Further, it seems very clear, to those with some knowledge of animal and human nature, along with neuroscience, that what "love" actually is is an emotion raised in an organism in order to cause the organism to behave in certain ways. Basically, the idea is that organisms are algorithms, and those algorithms generate, from all the sensory and internal information available to them, outputs to guide next actions. And those outputs are very often emotions and feelings, like love, fear, caring, hunger, thirst. They make you close to people, or run away from people, to tend to people who need it (as they may be expected to tend to you when you need it), to eat and to drink....and on and on and on.

And to reduce God to that -- well, is that really where you want to go?


Regardless of whether love is synonymous with God, I wouldn't reduce either to the output of an algorithm. Neither would I reduce all the complexity of human experience to a biological imperative, since mind, body and spirit are of equal significance in my world view.

Is there no message, no insight, no revelation, to which - your intellect offering little clarity - only your spirit is receptive? So it is for me, when I hear the words God is Love; the words strike home somewhere way beyond the level of the restless, chattering mind. As do these words, from Jalalludin Rumi;

Reason, when you speak
I cannot hear the wise one.

And why do you use the Bible, a collection of scripture for which it appears you have little love, to refute your own concept of a loving, compassionate, merciful and benevolent God? That doesn't seem to make much sense.
 

HonestJoe

Well-Known Member
Is the statement just something we say because it sounds nice?
I think it's clear it has become that for many believers but I'd suggest that the roots of the phrase are more significant than just that (and not in a good way).
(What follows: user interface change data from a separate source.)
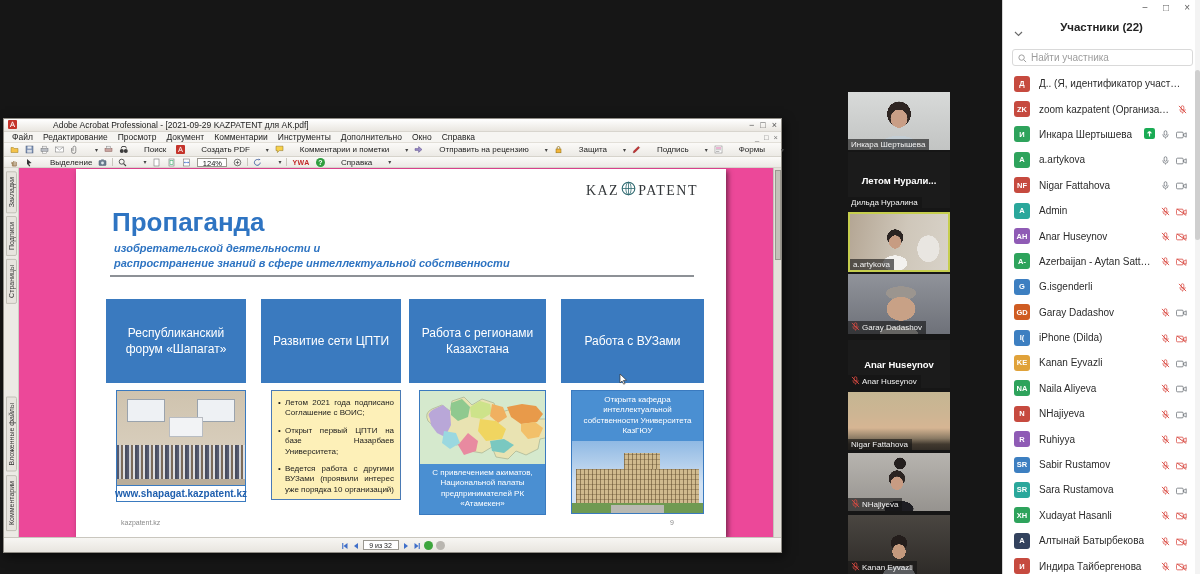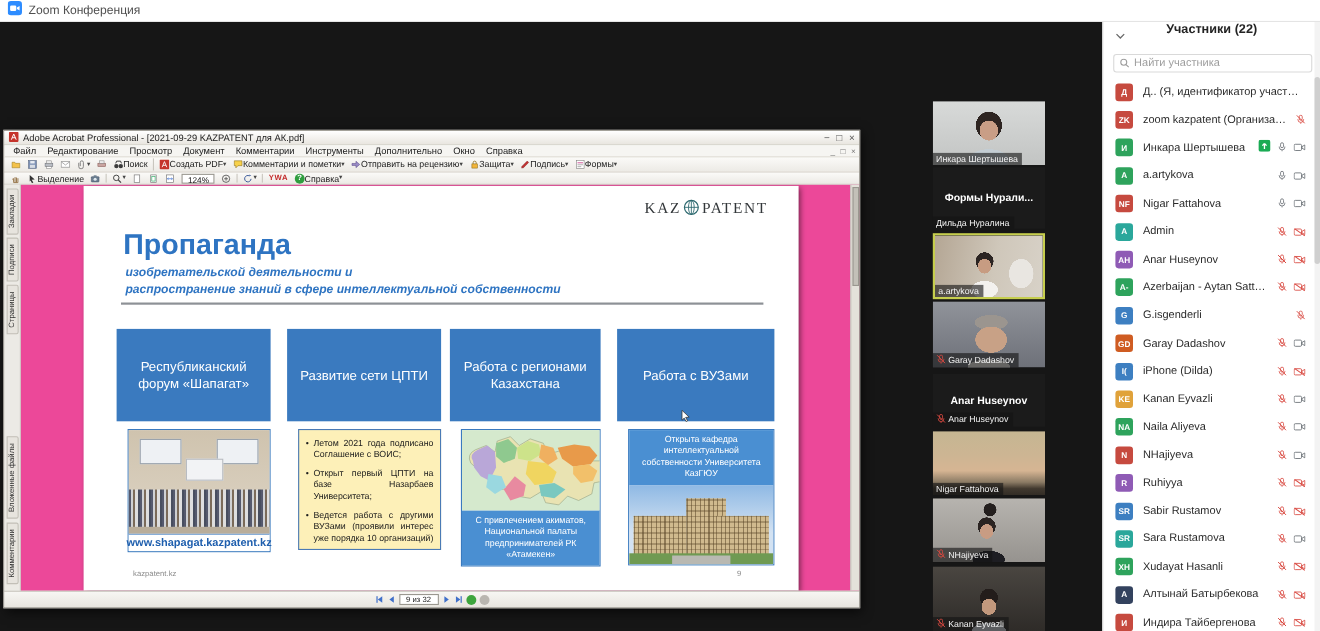--- a/index.html
+++ b/index.html
@@ -147,16 +147,6 @@
 
 <div id="page">
 
-  <div class="zoom-titlebar">
-    <span>
-      <svg width="13" height="13" viewBox="0 0 13 13">
-          <rect width="13" height="13" rx="3" fill="#2d8cff"></rect>
-          <rect x="2.2" y="4" width="5.6" height="5" rx="1.2" fill="#fff"></rect>
-          <path d="M8.4 5.8l2.4-1.4v4.2L8.4 7.2z" fill="#fff"></path>
-        </svg>
-    </span>
-    <span class="app-title">Zoom Конференция</span>
-  </div>
 
   <div class="acrobat">
     <div class="ac-titlebar">

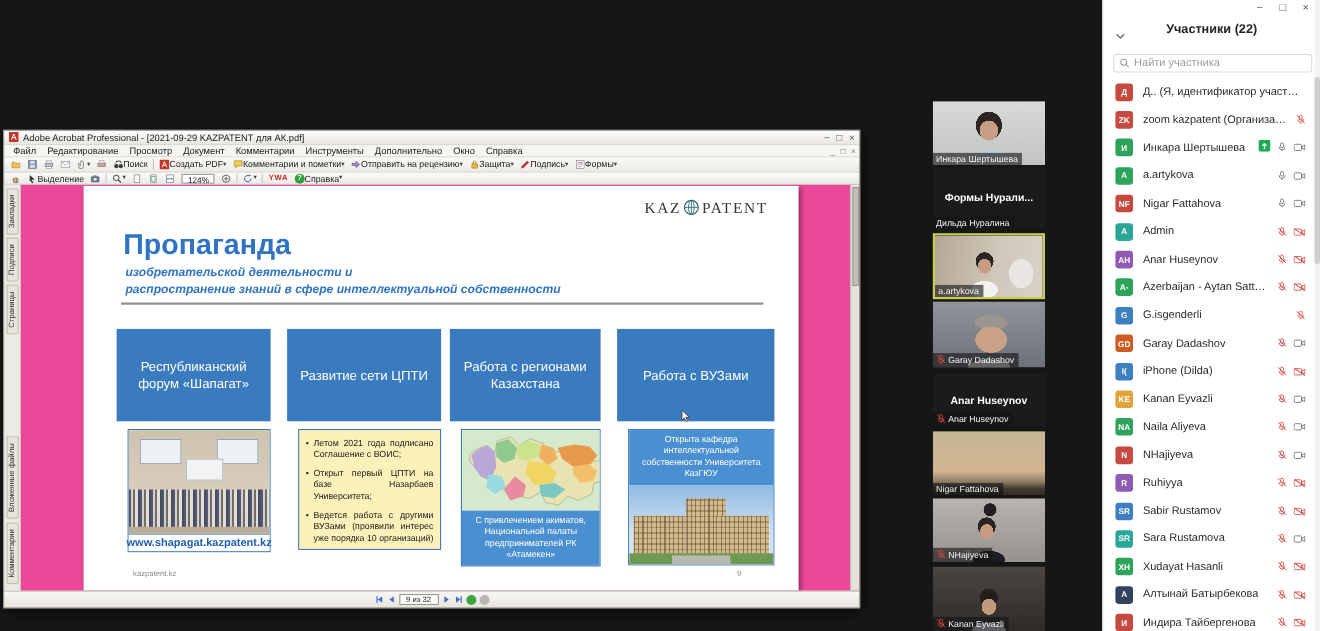--- a/index.html
+++ b/index.html
@@ -17,7 +17,7 @@
     border:1px solid #8f8c85; box-shadow:2px 3px 10px rgba(0,0,0,.65); z-index:5; }
   .ac-titlebar { height:13px; display:flex; align-items:center; gap:4px; padding:0 4px;
     background:linear-gradient(#ffffff,#e9e6e0); border-bottom:1px solid #d8d5ce; font-size:8.5px; color:#1c1c1c; }
-  .ac-title-text { flex:1; white-space:nowrap; overflow:hidden; }
+  .ac-title-text { flex:1; white-space:nowrap; overflow:hidden;margin-left:32px; }
   .ac-win-controls { display:flex; gap:6px; font-size:9px; color:#555; line-height:9px; }
   .ac-menubar { height:11px; display:flex; align-items:center; background:#f6f5f2; border-bottom:1px solid #e2dfd8;
     font-size:8.5px; color:#222; padding-left:3px; position:relative; }

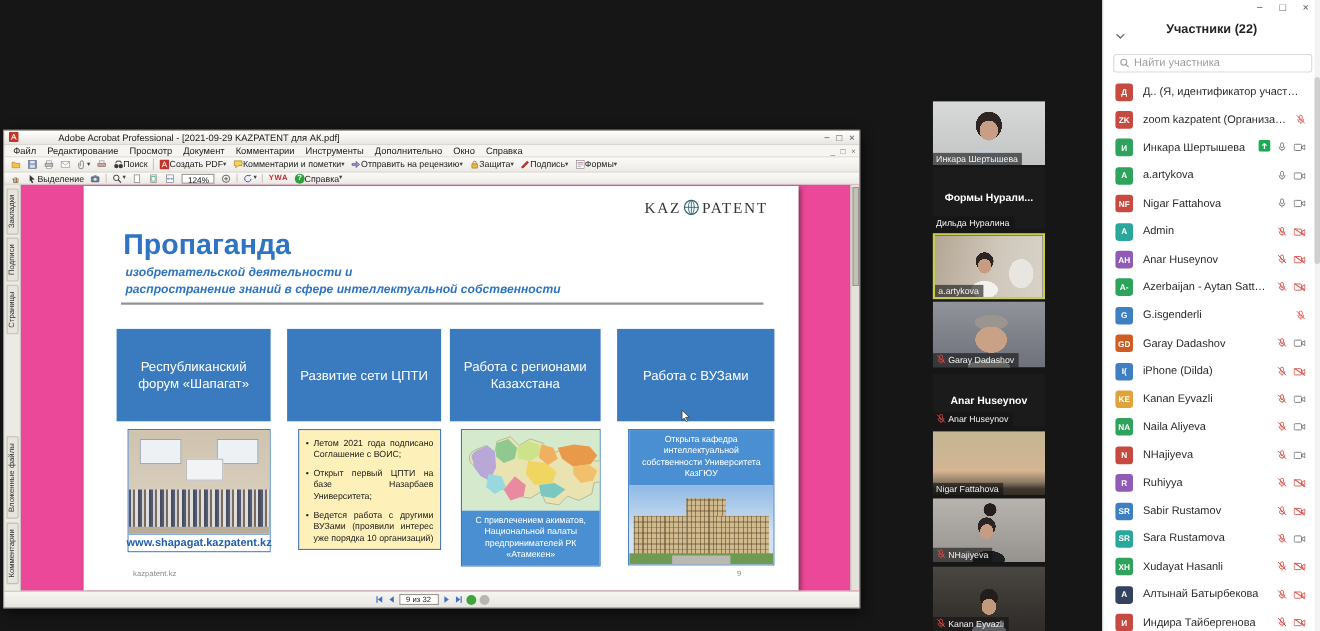--- a/index.html
+++ b/index.html
@@ -26,7 +26,7 @@
   .ac-toolbar { display:flex; align-items:center; background:linear-gradient(#fbfaf8,#eceae5); border-bottom:1px solid #d6d3cb; padding:0 3px; }
   #ac-toolbar1 { height:14px; }
   #ac-toolbar2 { height:11px; }
-  .tbtn { display:flex; align-items:center; gap:0; padding:0 3px; height:100%; font-size:8px; color:#222; white-space:nowrap; }
+  .tbtn { display:flex; align-items:center; gap:16px; padding:0 3px; height:100%; font-size:8px; color:#222; white-space:nowrap; }
   .tbtn svg, .tbtn .g-span { flex:none; }
   .tb-sep { width:1px; height:80%; background:#c9c6be; margin:0 2px; }
   .caret { font-size:6px; color:#444; line-height:6px; }

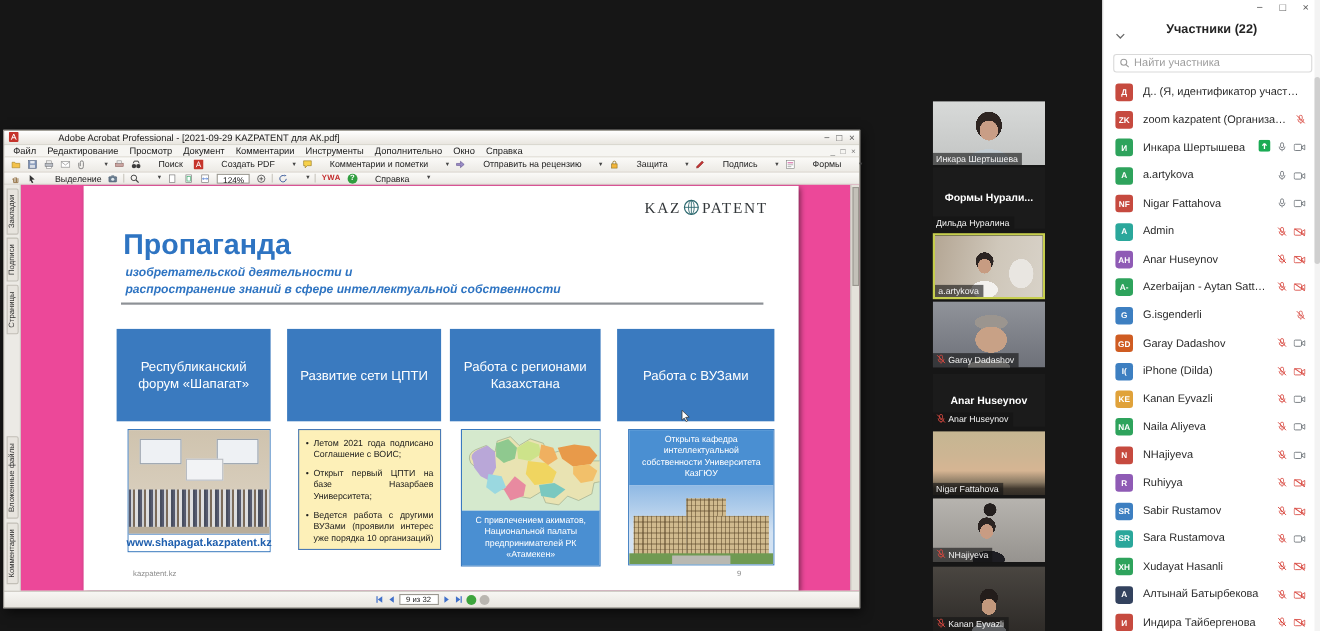--- a/index.html
+++ b/index.html
@@ -485,7 +485,7 @@
         </div>
       </div>
       <div class="tile" style="top: 152px; height: 56px;">
-        <div class="tile-center-name">Формы  Нурали...</div>
+        <div class="tile-center-name">Летом  Нурали...</div>
         <div class="tile-label">
           <span>Дильда Нуралина</span>
         </div>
I see the fundamental concept of saying "God is love" as part of the wider evasion away from the difficult questions of what God actually is, especially in the context of scripture, doctrine and beliefs that are so often unclear and even contradictory on the true nature of God (and indeed, our ability to even know or understand it). It's a bit like a stranger offering you food you don't recognise but, when you ask what's in it, they just reply "It's full of goodness!" (or worse, "Nobody knows, but I've been told it's full of goodness"!). I don't think I'd be eating on that basis.

Even in the kind of context your historic thread put it, it not only doesn't really answer the question in any meaningful way, it doesn't even open the question of God being anything else that this abstract fundamental goodness. "Love" or "good" aren't concrete things that any being simply is or is not, they're abstract concepts that are consequences of what we are and do and they are abstract concepts which are highly subjective, contextual and changeable. It's like saying 12:30pm is dinnertime without any definitions, conditions or context.